Stop putting stuff in the dog bowl, it will only cause the dog to pick out the "good" food and leave the rest, as you have already seen.

I would firstly choose a new, higher quality food. Then I would put whatever amount I wanted the dog to eat into the bowl and set the bowl down for fifteen minutes. At the end of fifteen minutes, pick up the food, eaten or not. Give no other food until the next regularly scheduled meal time, at which point you can repeat the process. He might skip a couple meals, but he will eventually come to understand that it's in his best interest to eat what's given to him when it's given.

I'm guessing your dog is feeling a little stressed by his new home, but a healthy dog won't starve itself, so he will eat when he's ready.


----------



## MagicRe (Jan 8, 2010)

FilleBelle said:


> Stop putting stuff in the dog bowl, it will only cause the dog to pick out the "good" food and leave the rest, as you have already seen.
> 
> I would firstly choose a new, higher quality food. Then I would put whatever amount I wanted the dog to eat into the bowl and set the bowl down for fifteen minutes. At the end of fifteen minutes, pick up the food, eaten or not. Give no other food until the next regularly scheduled meal time, at which point you can repeat the process. He might skip a couple meals, but he will eventually come to understand that it's in his best interest to eat what's given to him when it's given.
> 
> I'm guessing your dog is feeling a little stressed by his new home, but a healthy dog won't starve itself, so he will eat when he's ready.

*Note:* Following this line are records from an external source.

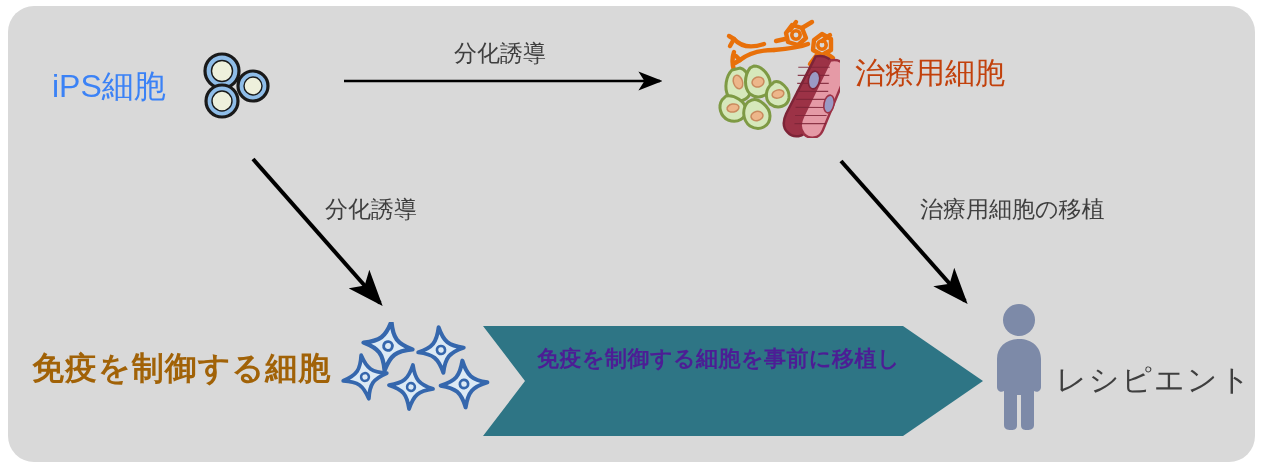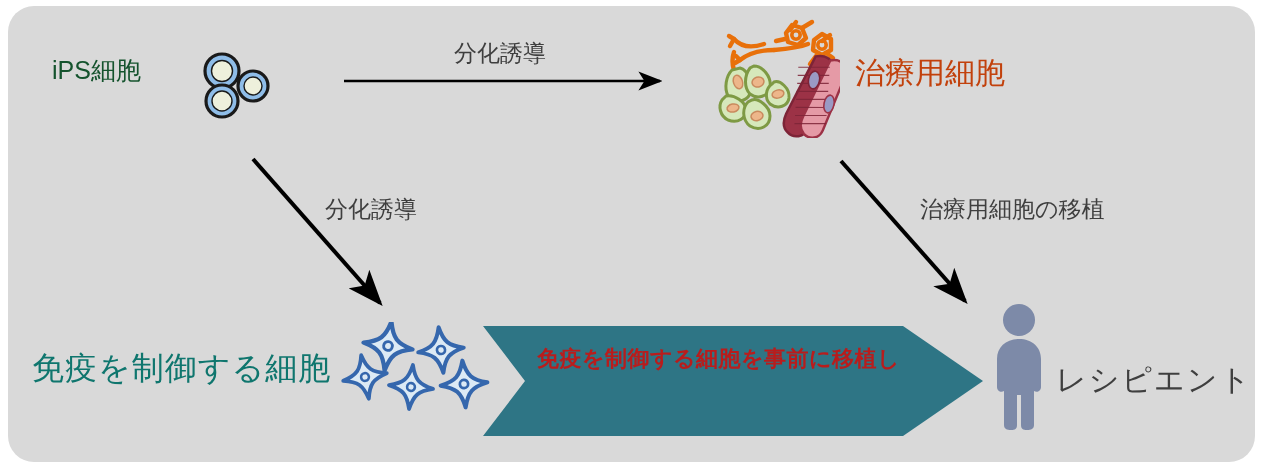"iPS細胞" #label-ips { color: #14532d -> #3b82f6; font-size: 25px -> 32px; top: 58px -> 70px }
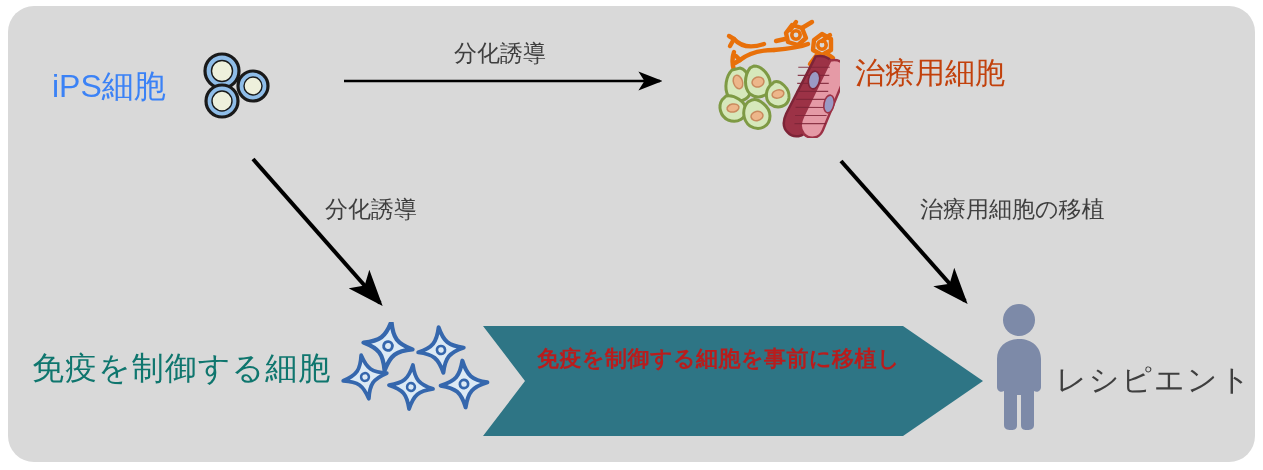"免疫を制御する細胞" #label-immune { color: #0f766e -> #a16207; font-weight: normal -> bold }
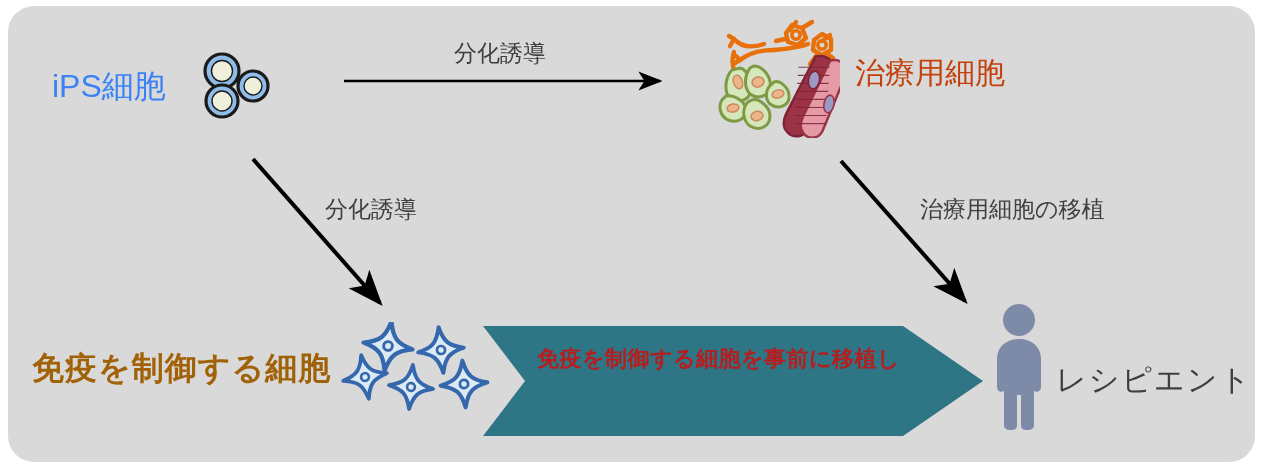"免疫を制御する細胞を事前に移植し" #banner-text { color: #b91c1c -> #4c1d95 }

wouldn't you transition the food? we hated the pedigree but that's what he was on for two years...so we started slowly but surely mixing in a better quality food with the pedigree...it took about a month but we switched him over without him getting the trots.


----------



## ilovemahdachsie09 (Feb 23, 2010)

i agree, try a higher quality food than pedigree, i reccomend avoderm or diamond


----------



## FilleBelle (Aug 1, 2007)

If the dog's digestive system needs a slow transition, then obviously a slow transition would be a good idea.


----------



## bigaizsosexy (Feb 24, 2010)

Ok sounds good, I am going to give that a try, i ll pick up some quality dog food on my way home from work.
Thank you,
Andrew


----------



## bigaizsosexy (Feb 24, 2010)

I am interested in purchasing high quality dog foods, but I ve heard a ton about Nutro Max.......how is that for quality?


----------



## ChevellesMommy (Feb 24, 2010)

I dont think its all about the price of the dog food or the quality of dog food Chevelle its one of the most lower priced brands because not everyone can afford the higher named brands its all about the dog she didnt like Purina one or pedigree but she like Ol' Roy so thats the one she stayed with. Your dog might go through 5-6 diff. brands before you find one if your dog will eat any brand dog food. well up date us and tell us how everything works out.


----------



## MagicRe (Jan 8, 2010)

bigaizsosexy said:


> I am interested in purchasing high quality dog foods, but I ve heard a ton about Nutro Max.......how is that for quality?


Among other things...and this is just from what i've read and researched, so take what i say with a grain of salt...

nutro products use synthetic vitamin k. there is much controversy surrounding it and i would rather err on the side of caution until the controversy is solved.

they also use soy which also has controversy surrounding it, both for human and canine consumption...and, again, i would rather err on the side of caution....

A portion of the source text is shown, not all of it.